Amugune v Advocates Disciplinary Tribunal & another; Law Society of Kenya & 2 others (Interested Parties) (Judicial Review Application E024 of 2025) [2025] KEHC 4305 (KLR) (Judicial Review) (2 April 2025) (Ruling)
Neutral citation:
[2025] KEHC 4305 (KLR)
Republic of Kenya
Judicial Review Application E024 of 2025
RE Aburili, J
April 2, 2025
Between
Billy Amendi Amugune
Applicant
and
The Advocates Disciplinary Tribunal
1st Respondent
The Chief Registrar Of The Judiciary
2nd Respondent
and
The Law Society Of Kenya
Interested Party
Joseph Njeru
Interested Party
Advocates Complaints Commission
Interested Party
Ruling
1.The Notice of Motion dated 27/2/2025 and amended on 14/3/2025 with leave of this court granted on 13/3/2025 seeks orders for enlargement of time within which to file the Originating Motion pursuant to the provisions of Rule 4 of the Fair Administrative Action Rules. The Originating Motion seeks to quash the decision of the Advocates Disciplinary Tribunal striking off a practicing advocate from the Roll of Advocates, made on 1/9/2024 which striking off had since been gazetted by the Chief Registrar of the Judiciary.
2.The applicant had initially obtained leave of court to file the Judicial Review Application under Order 53 of the Civil Procedure Rules and under the Law Reform Act on 4/10/2024 in JR 220/2024. However, he filed the substantive notice of motion outside the period granted by the Court. He withdrew that application which was filed out of time and he returned to court under the new 2024 Fair Administrative Action Rules.
3.Regrettably, he was already out of time as Rule 6 provides that the judicial review application must be filed within six weeks from the date when the impugned decision was made. The applicant therefore sought for enlargement of time for filing of the application, as stipulated in Rule 6(2) and (3) of the Fair Administrative Action Rules. 2024.
4.In support of the application, the applicant swore an affidavit deposing inter alia, that he had approached the Court under Rule 4 of the Fair Administrative Action Rules which provides for General power of the Court to exercise any power or issue any orders or directions which may be just and fit in the circumstances, as well as Rule 6(2) & (3) of the Fair Administrative Action Rules.
5.Ms Khamala counsel for the applicant submitted reiterating the prayers and the depositions by the applicant and invited the Court to exercise unfettered discretion and enlarge the time noting that they filed Notice of Motion dated 11/10/2024 after the decision of the 1st Respondent of 1/9/2024 under Order 53 Rule 1 of the Civil Procedure Rules. That interim orders were granted on 4/10/2024 in JR 220/2024 and that when the matter came up for directions on 3/2/2025, the application was withdrawn given the disparity in the timelines given by Ngaah J and immediately, the applicant filed the application dated 27/2/2025 and amended on 14/3/2025, as directed on 13/3/2025.

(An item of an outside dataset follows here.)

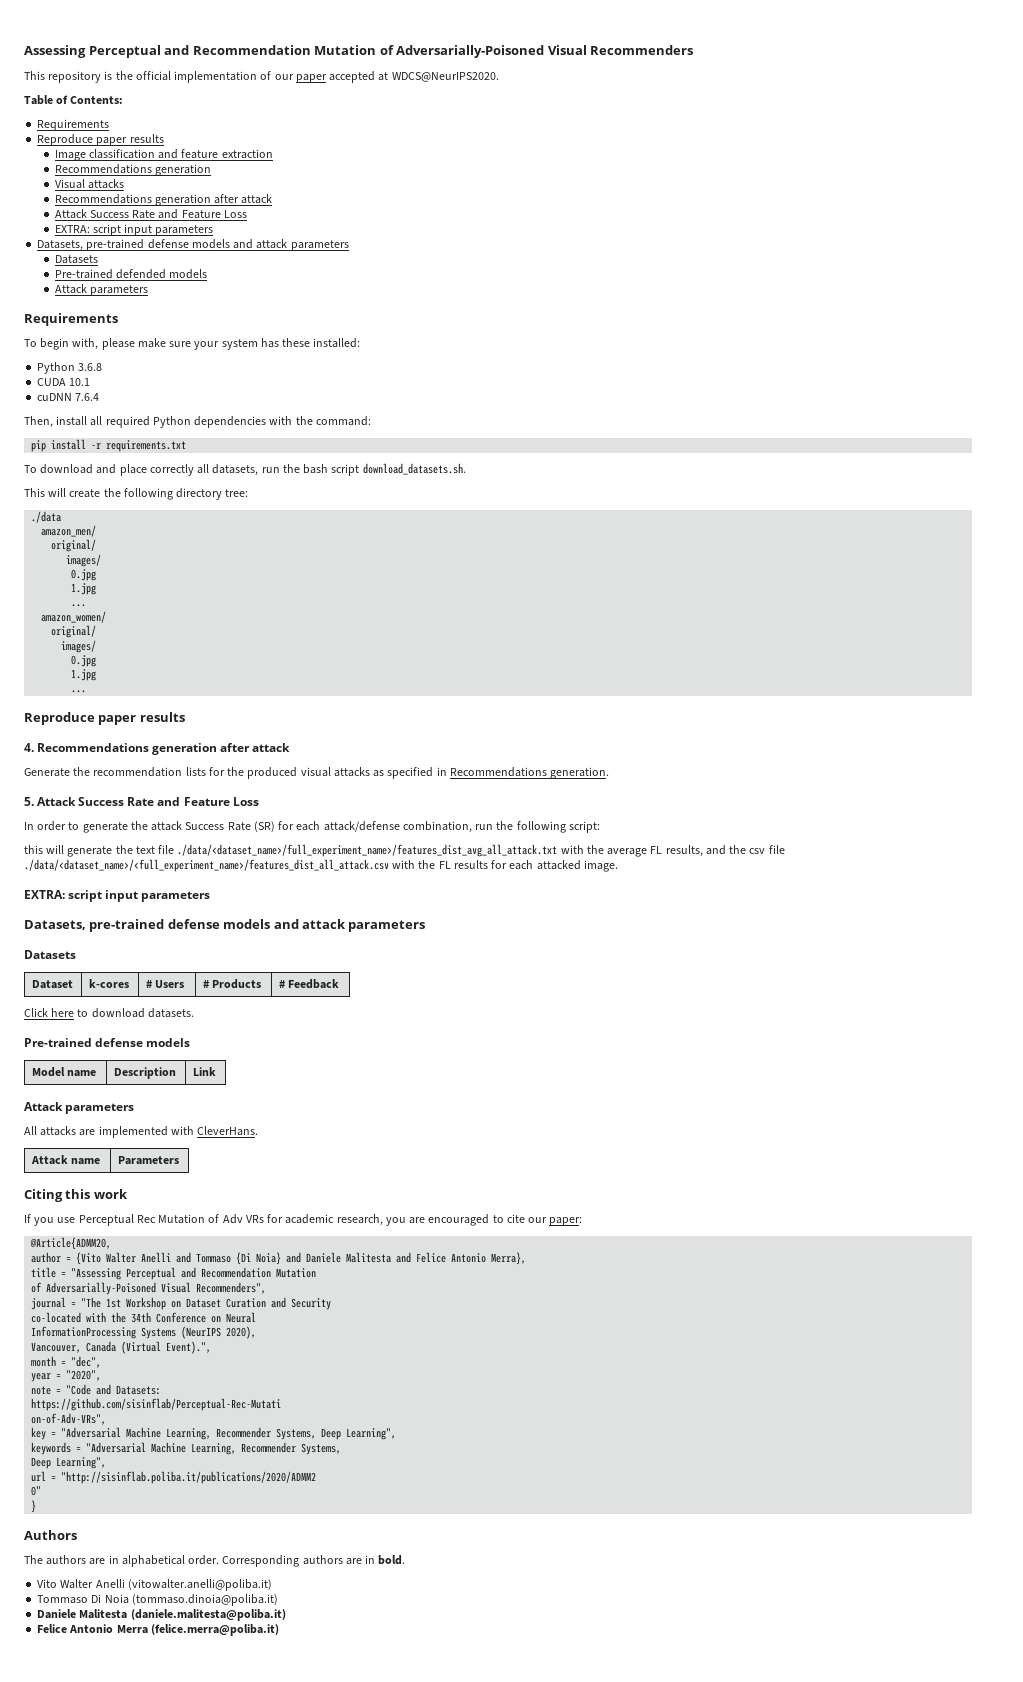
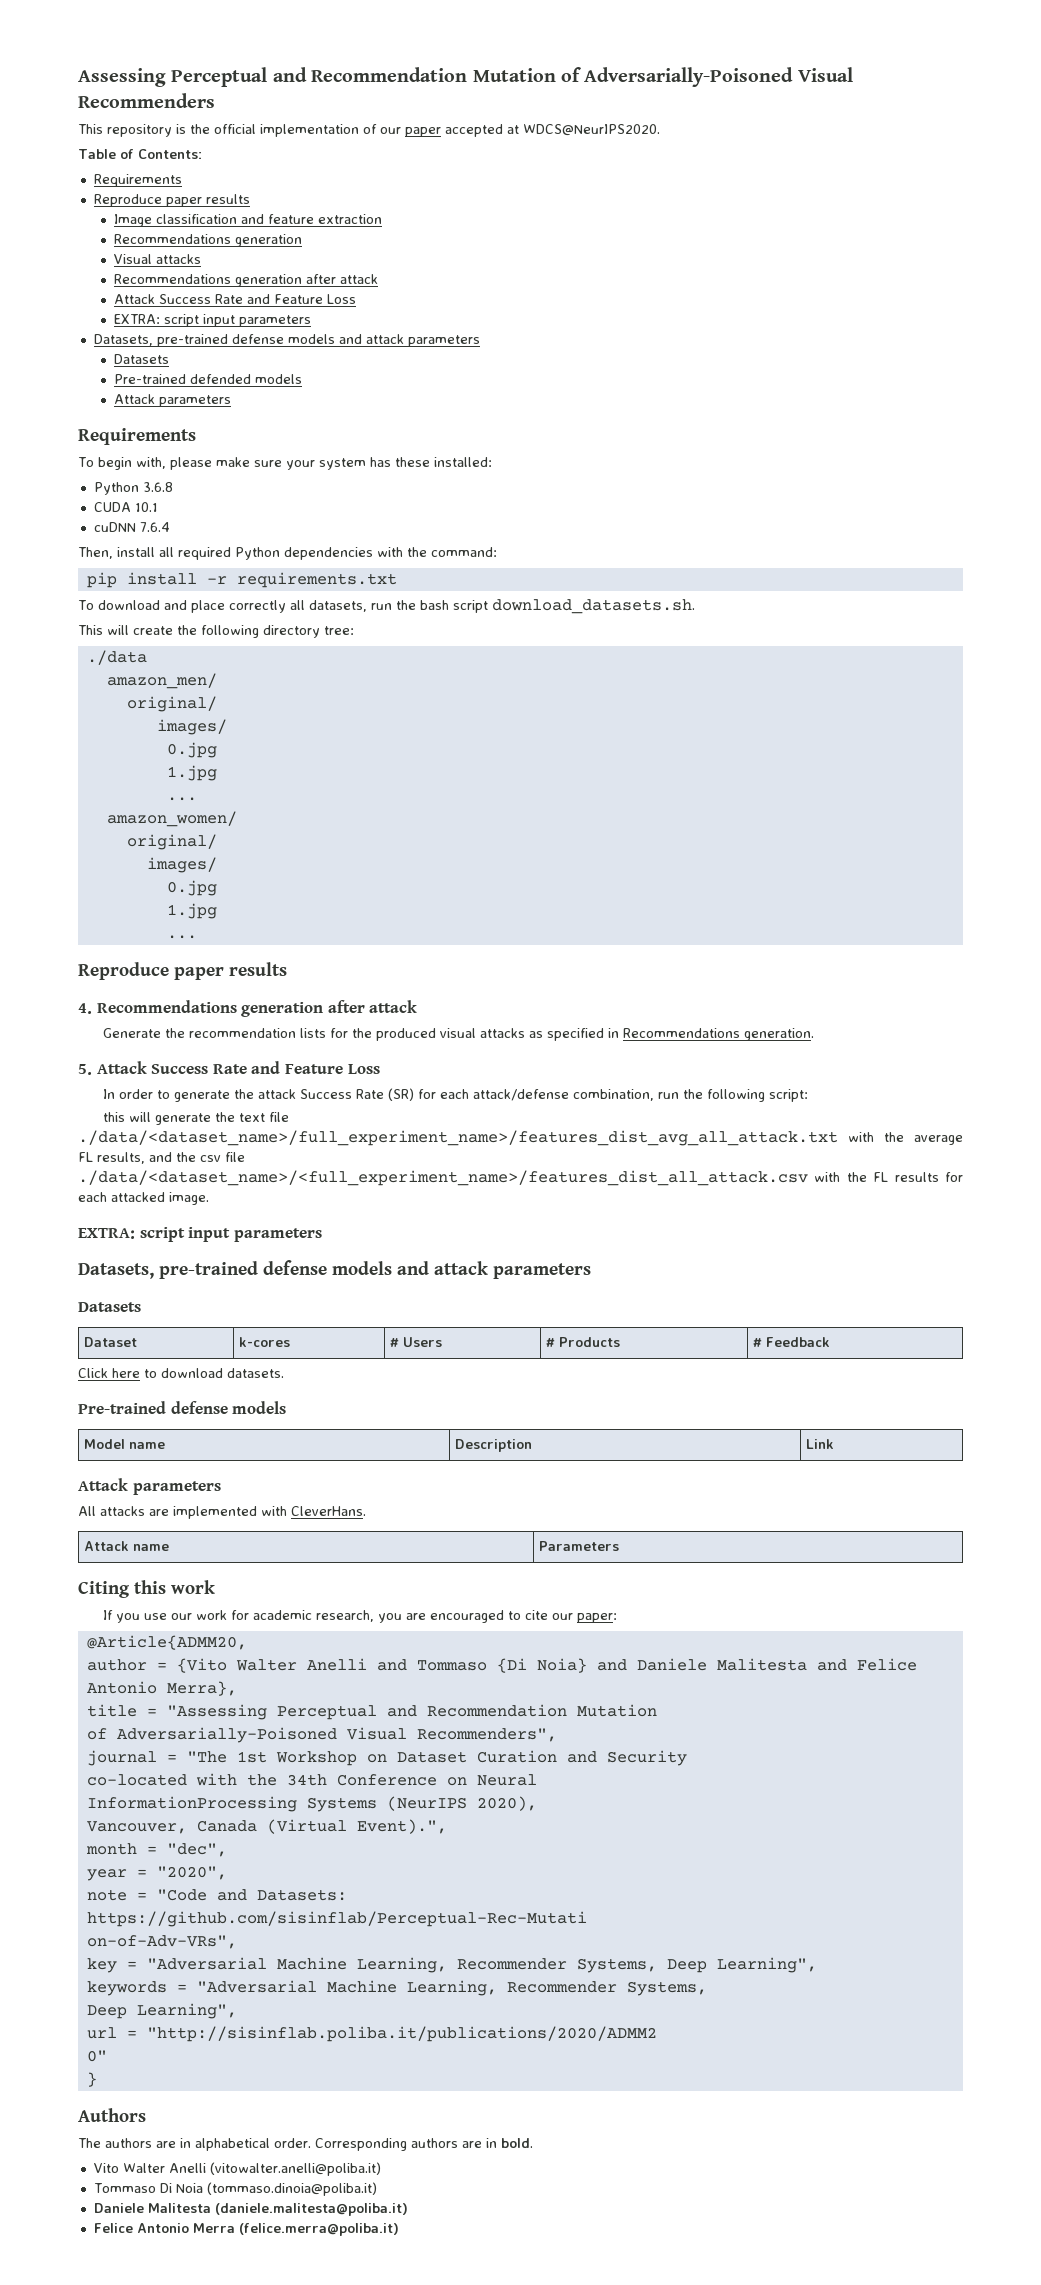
[78,1214,264,1226] Perceptual Rec Mutation of Adv VRs -> [171,1610,228,1620] our work

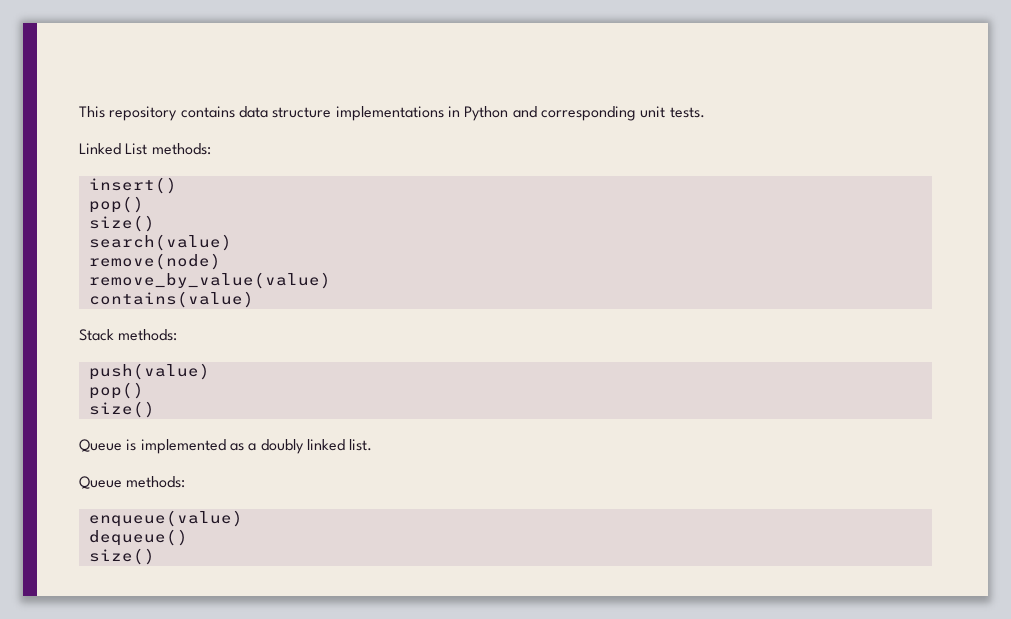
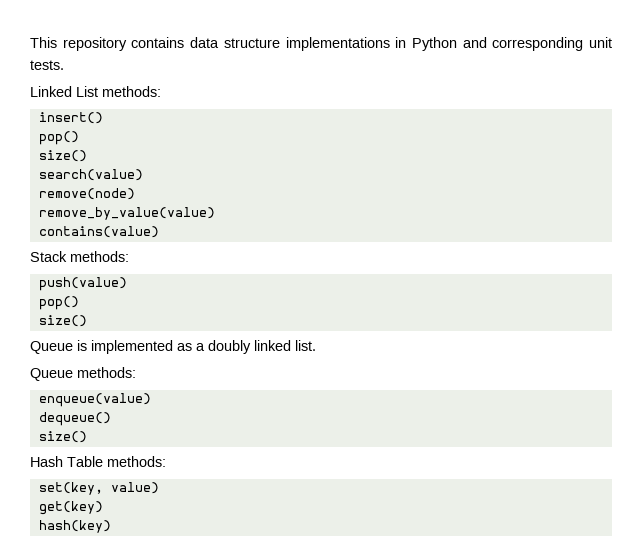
(155, 556) none -> [30,456,166,467] [38,482,159,495] [38,501,103,515] [38,520,111,533] // Hash Table methods: // set(key, value) // get(key) // hash(key)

6.It was asserted that the reason for not bringing the application under the new Rules is because the new Rules came into effect on 25/10/2024 when they were published in the Gazettee Notice. That there was already an application pending hence we could not file another suit as it would violate Section 6 of the Civil Procedure Act and render the suit subjudice. That upon withdrawal of the other Judicial Review matter; they expeditiously filed this matter as later amended.
7.Counsel for the applicant maintained that this court has discretion to enlarge the time to have the application filed within time and in the interest of justice. She also maintained that the application was not opposed, as the court gave timelines on 13/3/2025. Further, that the applicant will suffer great injustice if the orders sought are not granted as he stands to be shut out of legal practice which is his career and source of livelihood. She also sought the interim relief, staying implementation of the decision of 1/9/2024 and to allow the applicant to take out the Practicing Certificate for 2025. She asserted that no prejudice will be occasioned to the Respondents if the orders sought are granted.
8.Opposing the application, the 1st respondent and 1st interested party filed a Response deposing that when the previous application was withdrawn, the applicant filed another application on 2/3/2025 which was one month later. That no sufficient reason was given for the delay and that they filed amended Notice of Motion dated 14/3/2025 and that no leave was sought and obtained for filing of amended Originating Motion.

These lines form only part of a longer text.